- **Problem statement**
What should be copied is the stretch of entries below from the line with "left: 160px ->" up to and including the line with "programa de desintoxicação", exactly and without images.

- **The records**
═══

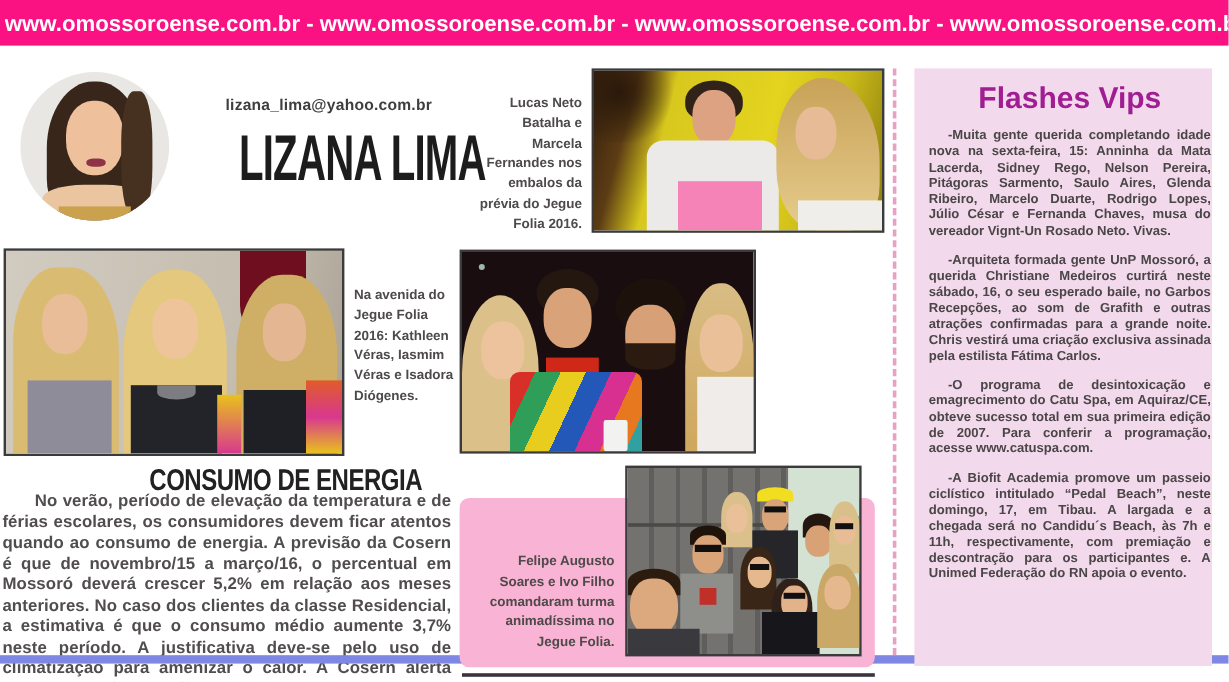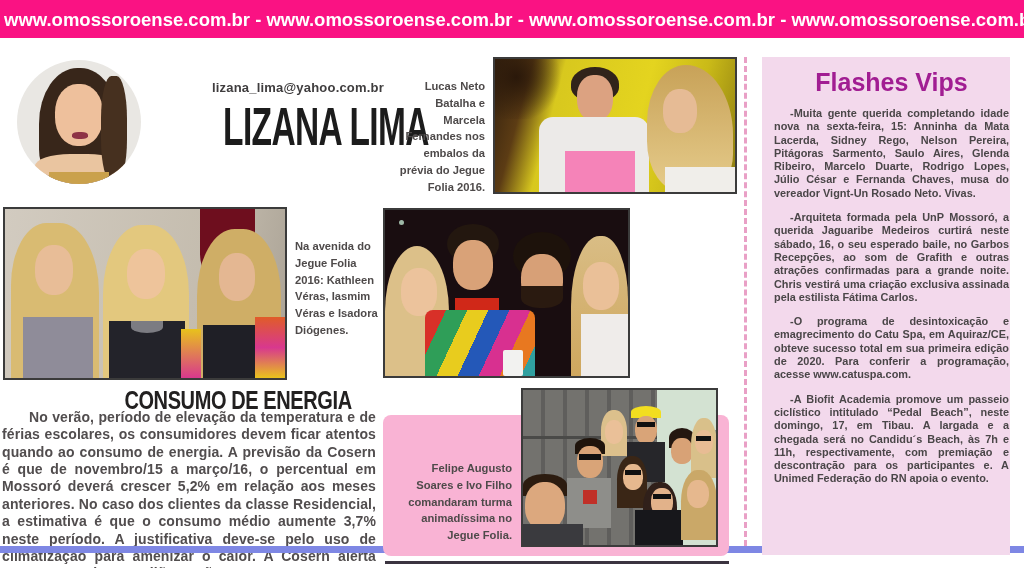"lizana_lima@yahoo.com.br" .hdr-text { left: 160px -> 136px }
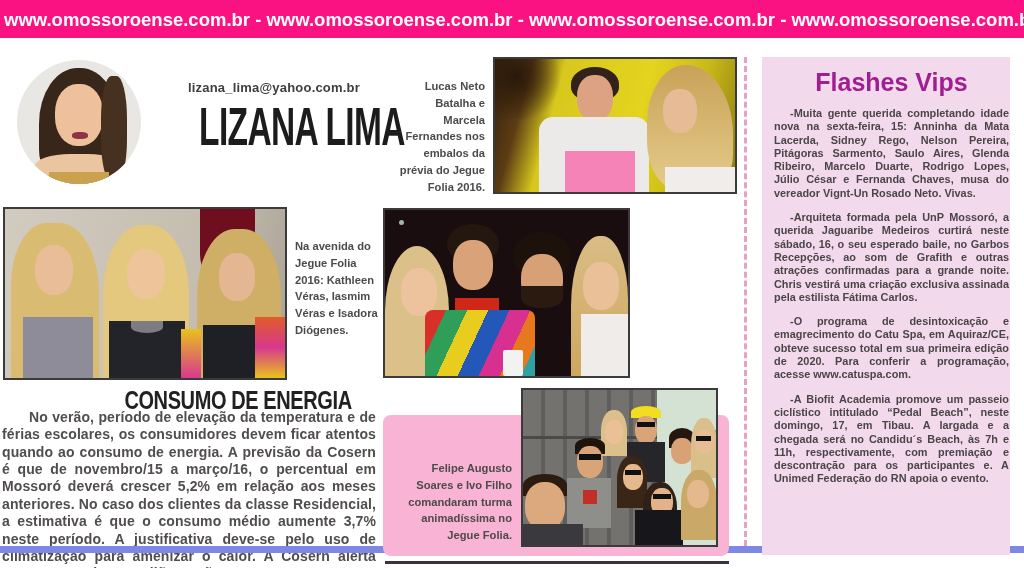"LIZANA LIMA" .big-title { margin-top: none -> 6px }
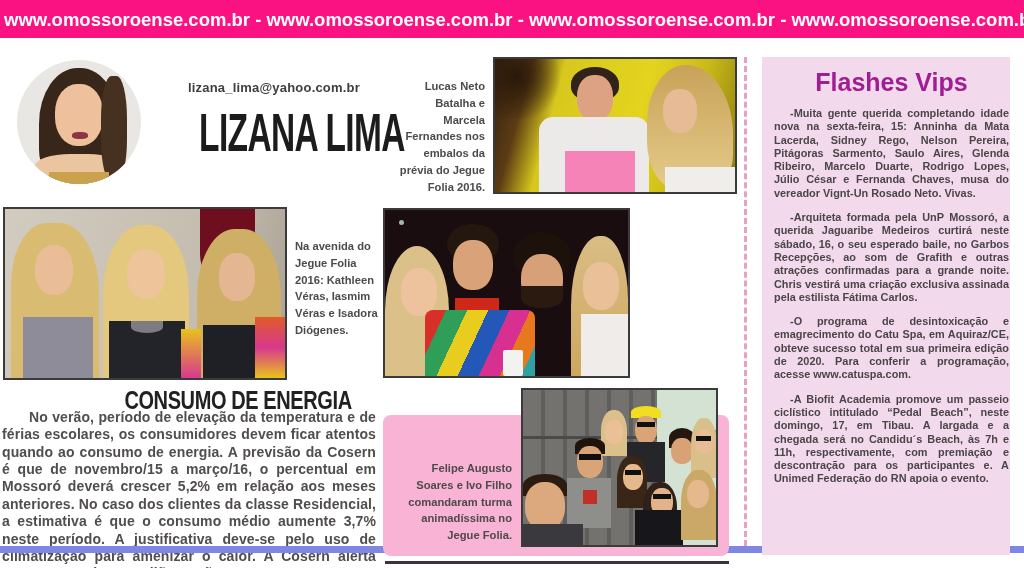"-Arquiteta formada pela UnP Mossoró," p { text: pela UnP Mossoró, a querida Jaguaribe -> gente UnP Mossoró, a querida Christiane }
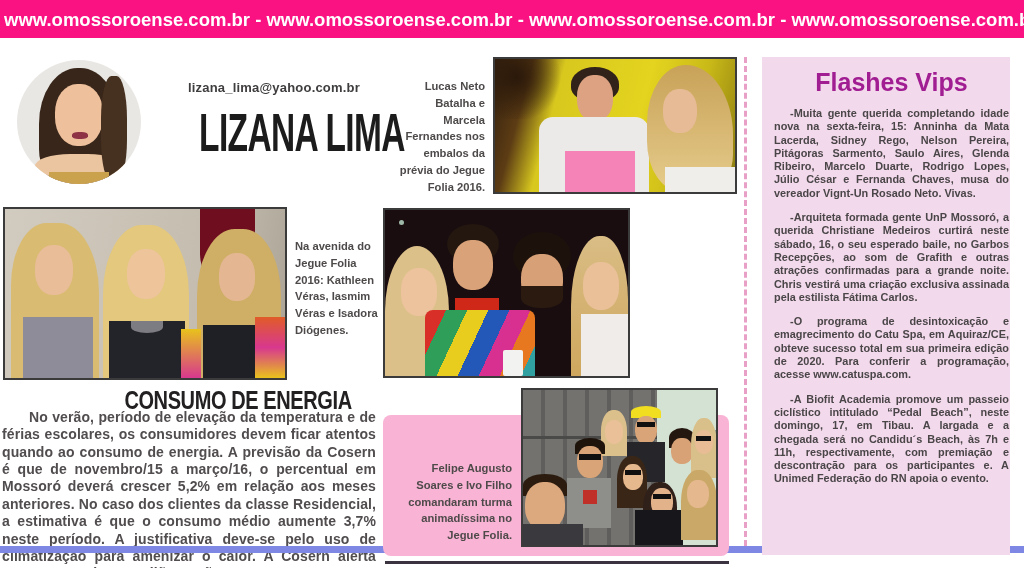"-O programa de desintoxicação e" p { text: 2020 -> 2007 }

═══

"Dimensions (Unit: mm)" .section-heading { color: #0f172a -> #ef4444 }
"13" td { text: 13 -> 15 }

═══

- **Exercise output**
"lizana_lima@yahoo.com.br" .hdr-text { left: 160px -> 136px }
"LIZANA LIMA" .big-title { margin-top: none -> 6px }
"-Arquiteta formada pela UnP Mossoró," p { text: pela UnP Mossoró, a querida Jaguaribe -> gente UnP Mossoró, a querida Christiane }
"-O programa de desintoxicação e" p { text: 2020 -> 2007 }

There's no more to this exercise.